Another retailer, surnamed Chen, said that chickens raised indoors that are shipped directly to slaughterhouses, which are exempt from the ban, sold out on Friday, one day earlier than estimated by officials with the Council of Agriculture (COA).

No Sesame Oil Chicken

As an extremely cold air mass is forecast to hit Taiwan on Feb. 23, Chen said, it would be impossible for locals to get their hands on sesame oil chicken, a popular dish in chilly weather that is usually made with chickens raised indoors.

Nevertheless, the buying sentiment for ordinary chickens wasn't strong Friday, with retail prices for even chickens raised indoors also remaining flat, ranging from NT$350 to NT$380 per whole chicken, according to retailers.

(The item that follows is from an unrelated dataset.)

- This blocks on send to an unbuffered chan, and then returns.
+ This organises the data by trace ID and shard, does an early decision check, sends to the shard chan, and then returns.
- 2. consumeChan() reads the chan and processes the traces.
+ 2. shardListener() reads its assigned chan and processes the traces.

"The retail prices for indoor chickens reportedly rose slightly. But the price hike was made one or two weeks ago, not today," a retailer surnamed Lo said.

A market survey conducted by the COA's Livestock Department showed that some consumers rushed to buy indoor-raised chickens at traditional markets early Friday.

The survey also indicated that farm prices for broiler chickens and indoor-raised ones stayed stable at NT$27 and NT$45.7 per catty (0.6 kilograms), and that the corresponding prices for ducks and geese at NT$45 and NT$74 per catty.

During the seven-day ban on the transport and slaughter of poultry, consumers are advised to switch to pork for protein.